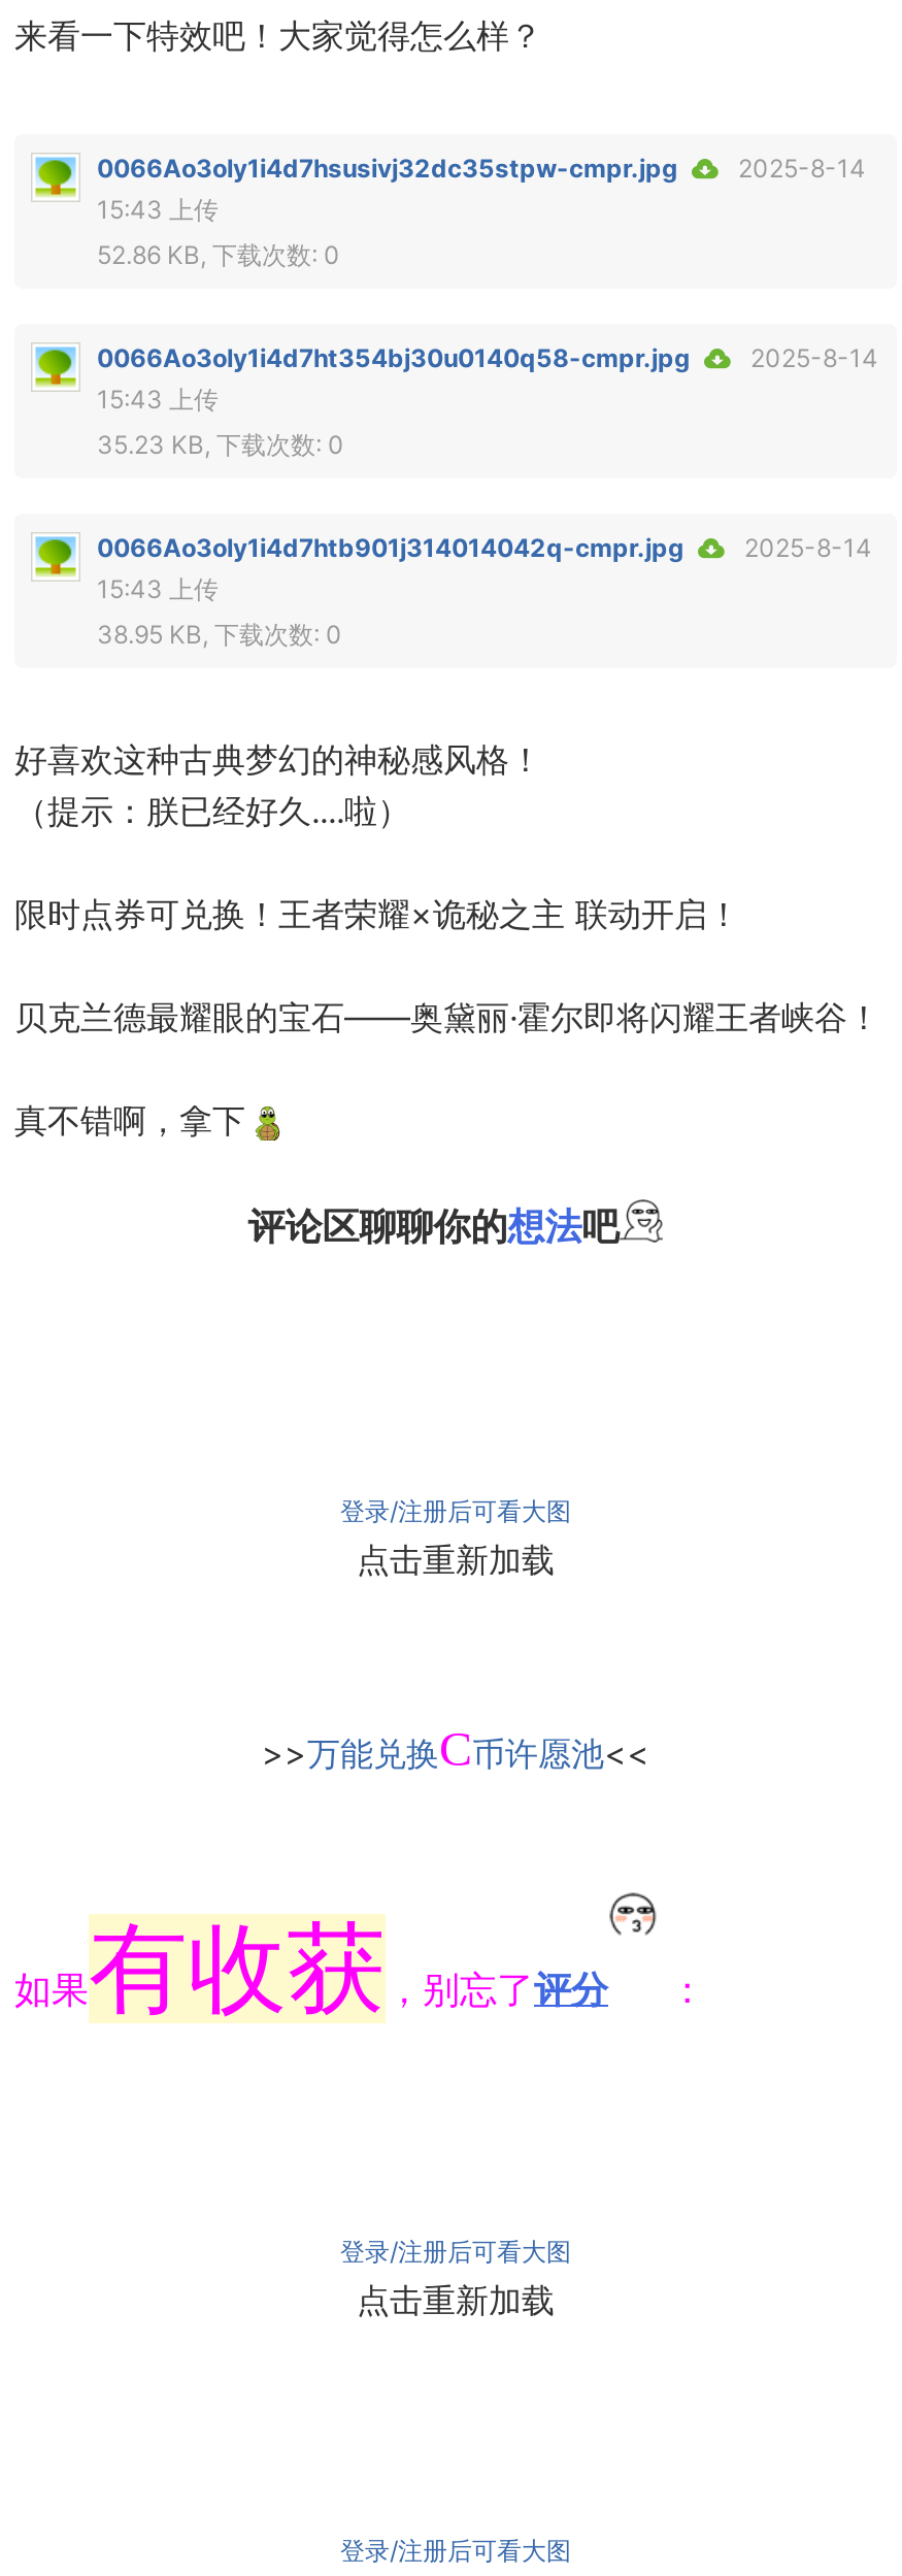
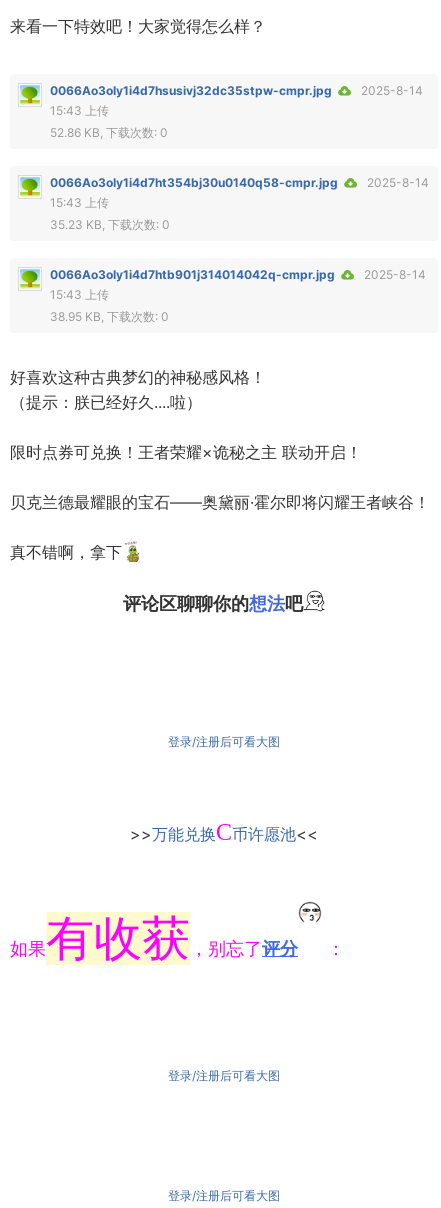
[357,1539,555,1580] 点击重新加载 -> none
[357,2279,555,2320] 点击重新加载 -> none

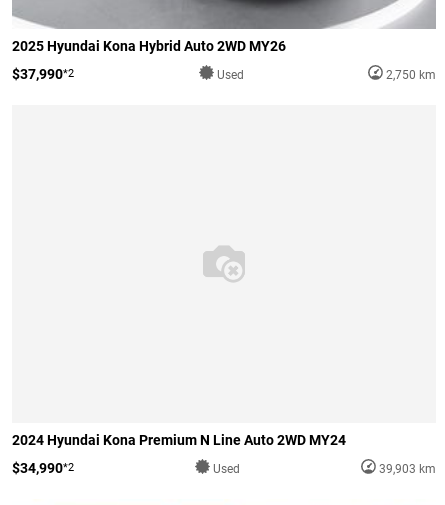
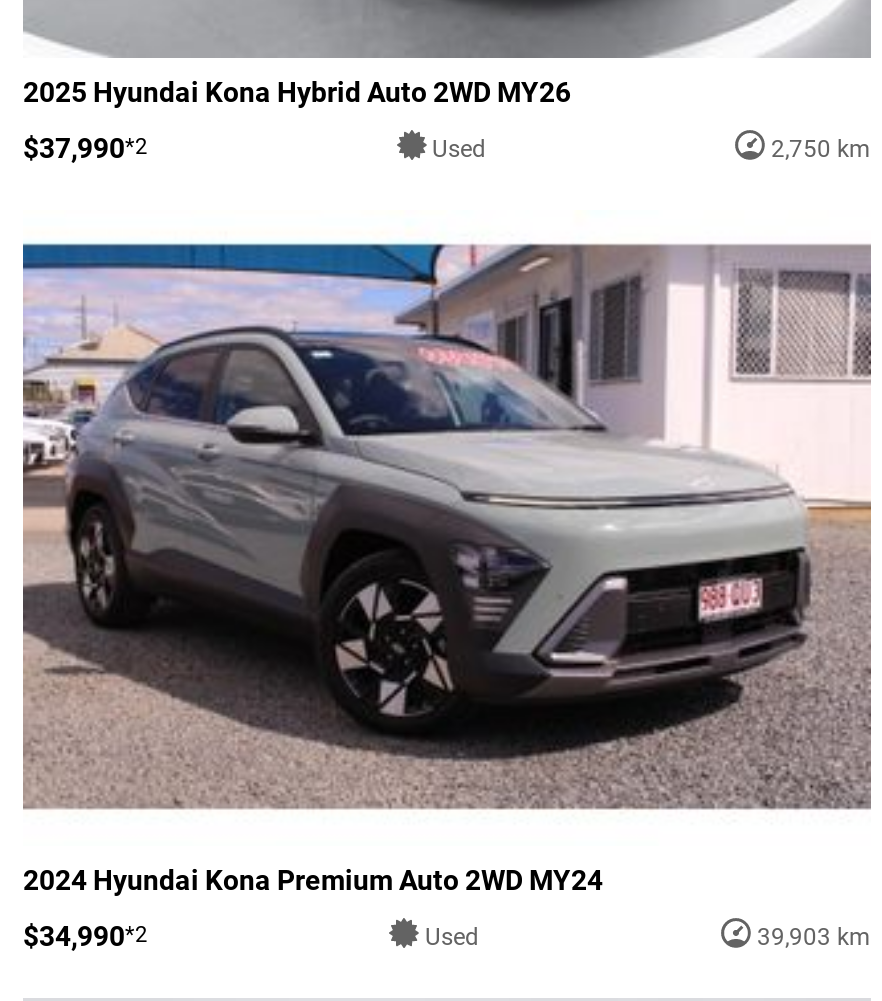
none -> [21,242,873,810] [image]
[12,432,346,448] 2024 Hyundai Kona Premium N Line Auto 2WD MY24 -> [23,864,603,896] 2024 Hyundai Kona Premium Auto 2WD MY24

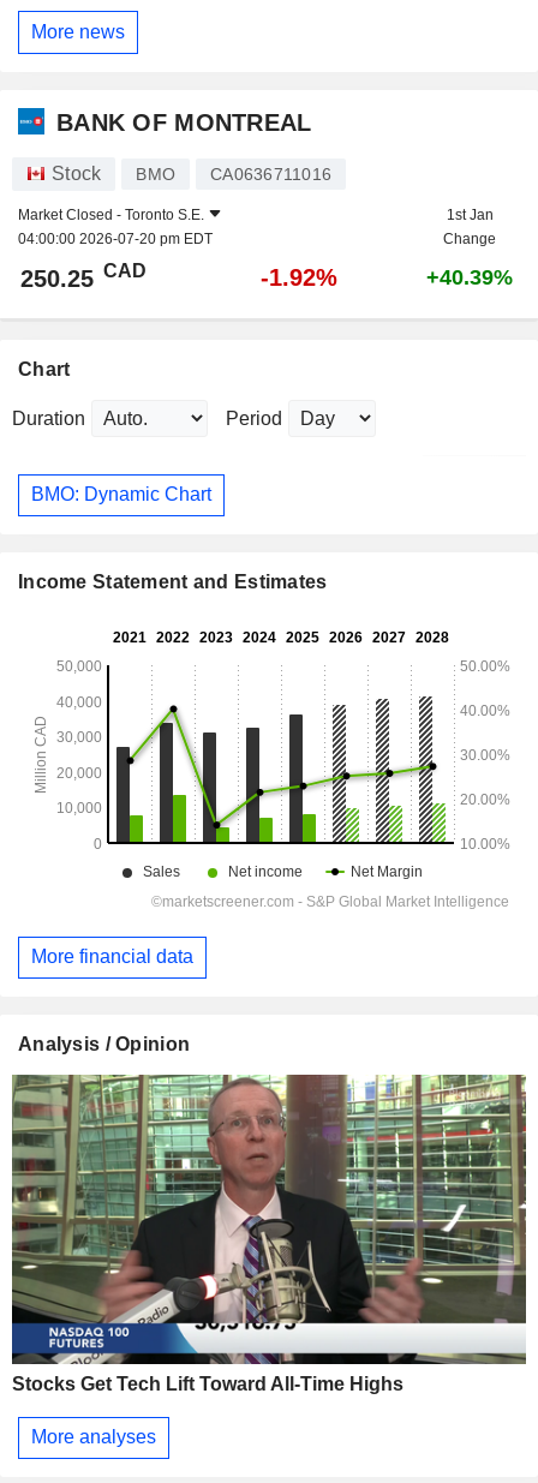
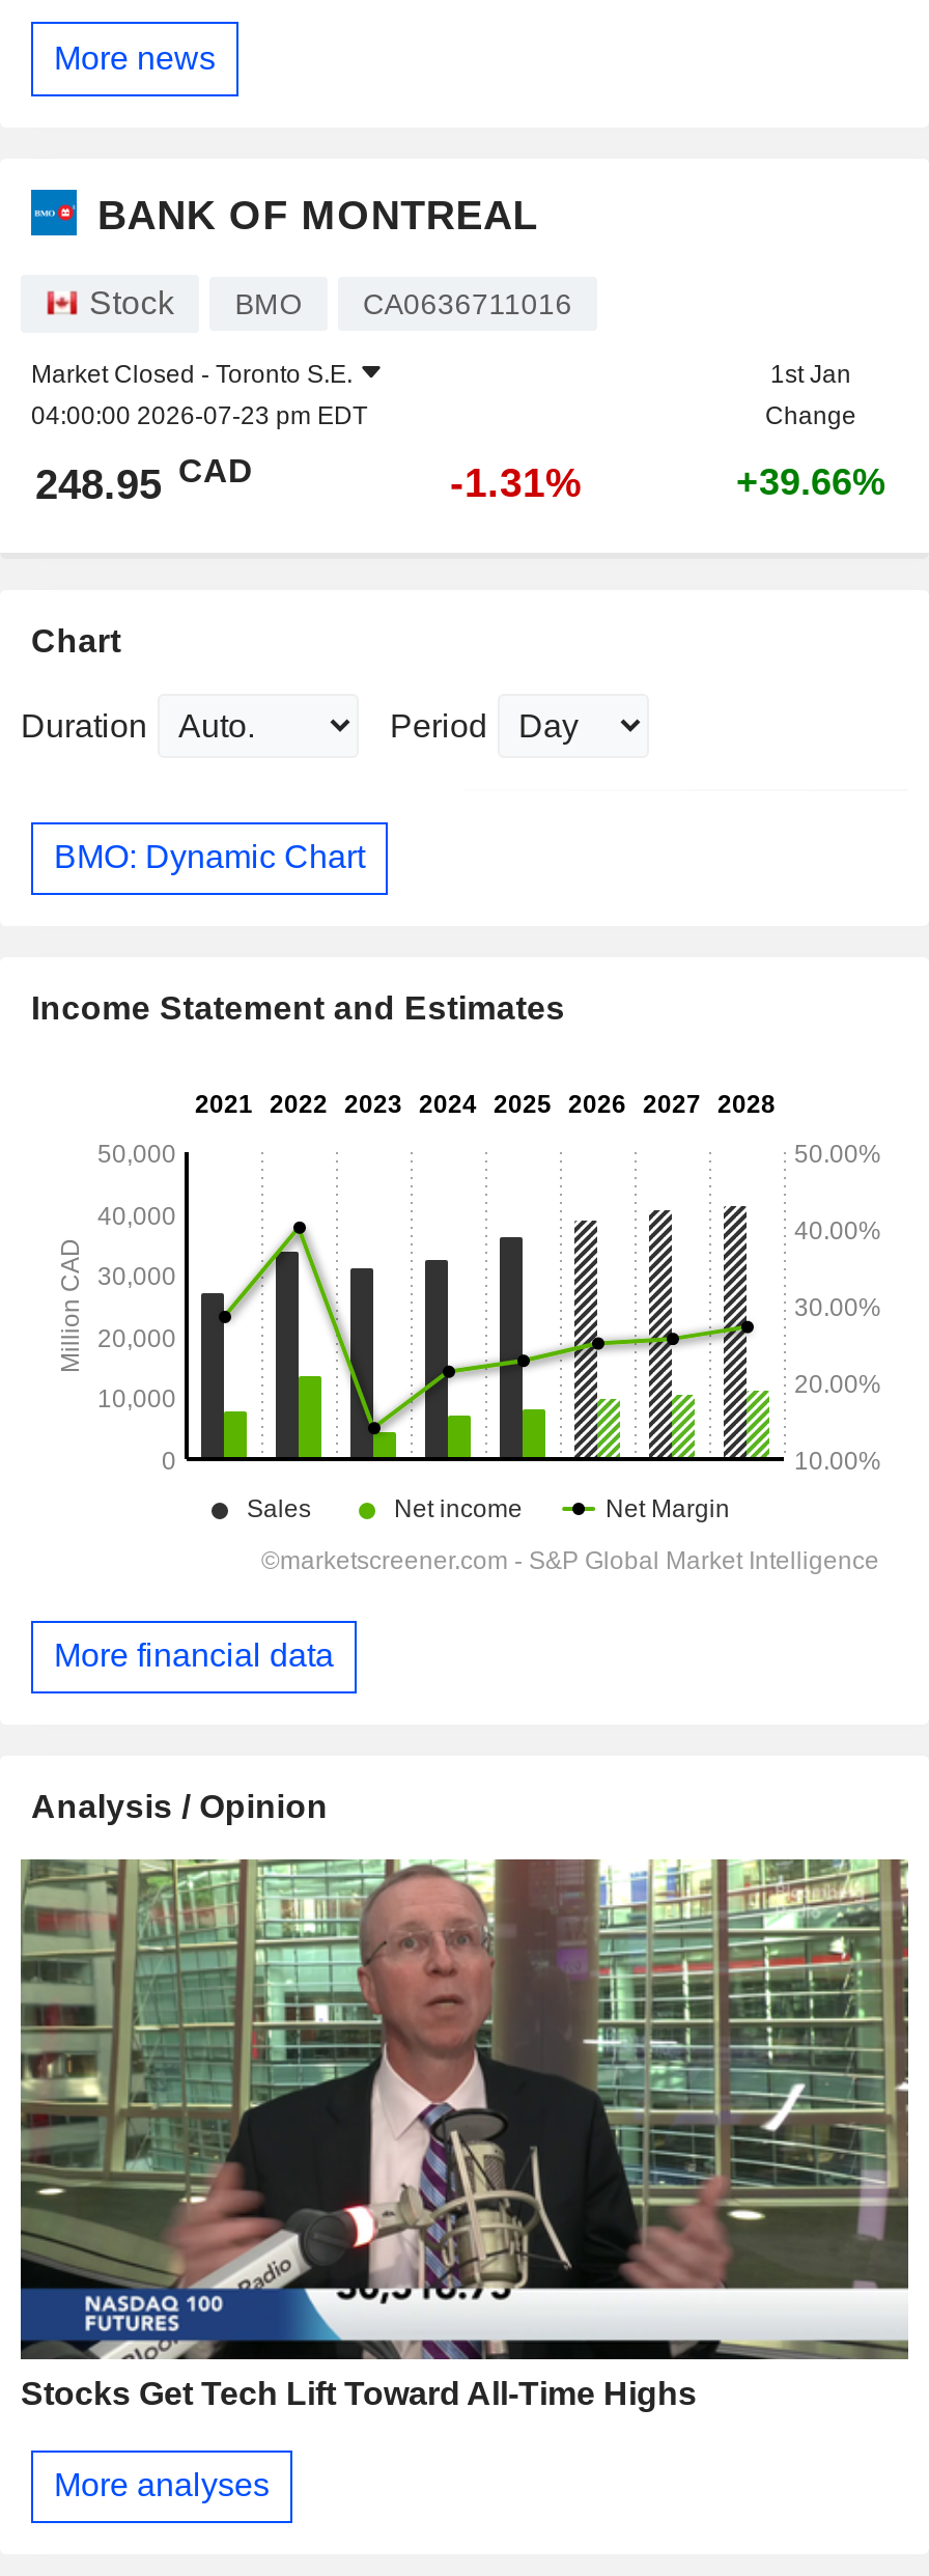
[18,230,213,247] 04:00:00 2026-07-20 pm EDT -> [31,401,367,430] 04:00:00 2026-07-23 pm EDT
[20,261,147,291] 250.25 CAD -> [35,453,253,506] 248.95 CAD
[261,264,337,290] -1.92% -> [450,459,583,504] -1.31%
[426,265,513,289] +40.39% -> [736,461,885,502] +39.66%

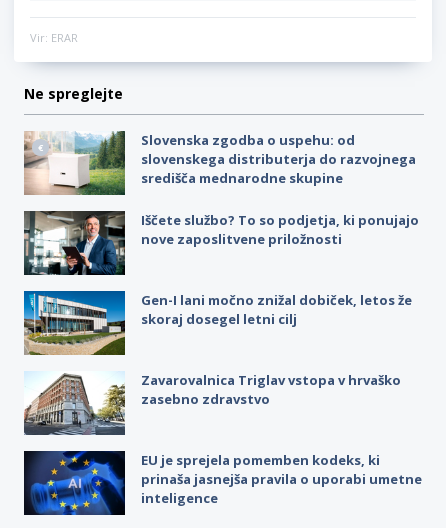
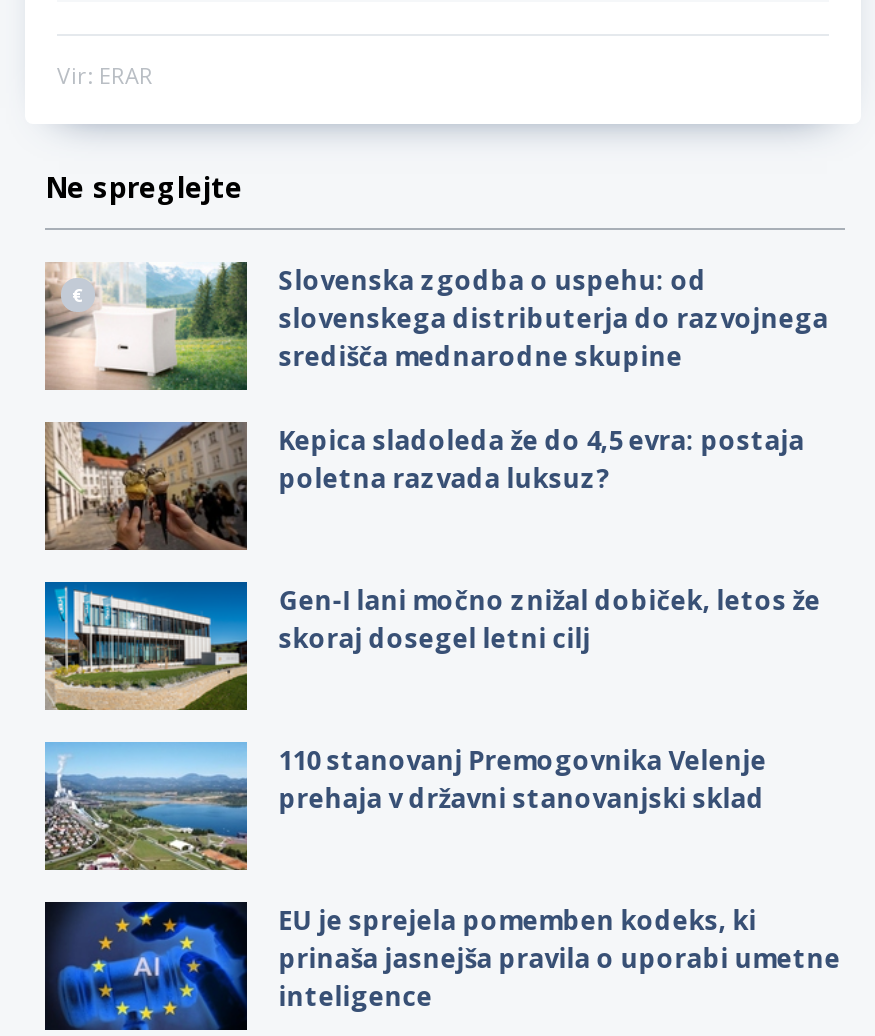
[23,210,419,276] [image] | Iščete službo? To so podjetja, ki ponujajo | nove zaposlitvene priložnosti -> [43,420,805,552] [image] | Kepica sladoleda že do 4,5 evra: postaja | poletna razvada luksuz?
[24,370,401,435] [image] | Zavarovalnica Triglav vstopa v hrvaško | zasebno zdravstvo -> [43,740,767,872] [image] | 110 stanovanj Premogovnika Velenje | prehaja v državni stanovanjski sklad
______________________________
How to complete this task >> Skip the pictures and give the entries above again word for word.

Expected output >>
[357,1539,555,1580] 点击重新加载 -> none
[357,2279,555,2320] 点击重新加载 -> none

none -> [21,242,873,810] [image]
[12,432,346,448] 2024 Hyundai Kona Premium N Line Auto 2WD MY24 -> [23,864,603,896] 2024 Hyundai Kona Premium Auto 2WD MY24

[18,230,213,247] 04:00:00 2026-07-20 pm EDT -> [31,401,367,430] 04:00:00 2026-07-23 pm EDT
[20,261,147,291] 250.25 CAD -> [35,453,253,506] 248.95 CAD
[261,264,337,290] -1.92% -> [450,459,583,504] -1.31%
[426,265,513,289] +40.39% -> [736,461,885,502] +39.66%

[23,210,419,276] [image] | Iščete službo? To so podjetja, ki ponujajo | nove zaposlitvene priložnosti -> [43,420,805,552] [image] | Kepica sladoleda že do 4,5 evra: postaja | poletna razvada luksuz?
[24,370,401,435] [image] | Zavarovalnica Triglav vstopa v hrvaško | zasebno zdravstvo -> [43,740,767,872] [image] | 110 stanovanj Premogovnika Velenje | prehaja v državni stanovanjski sklad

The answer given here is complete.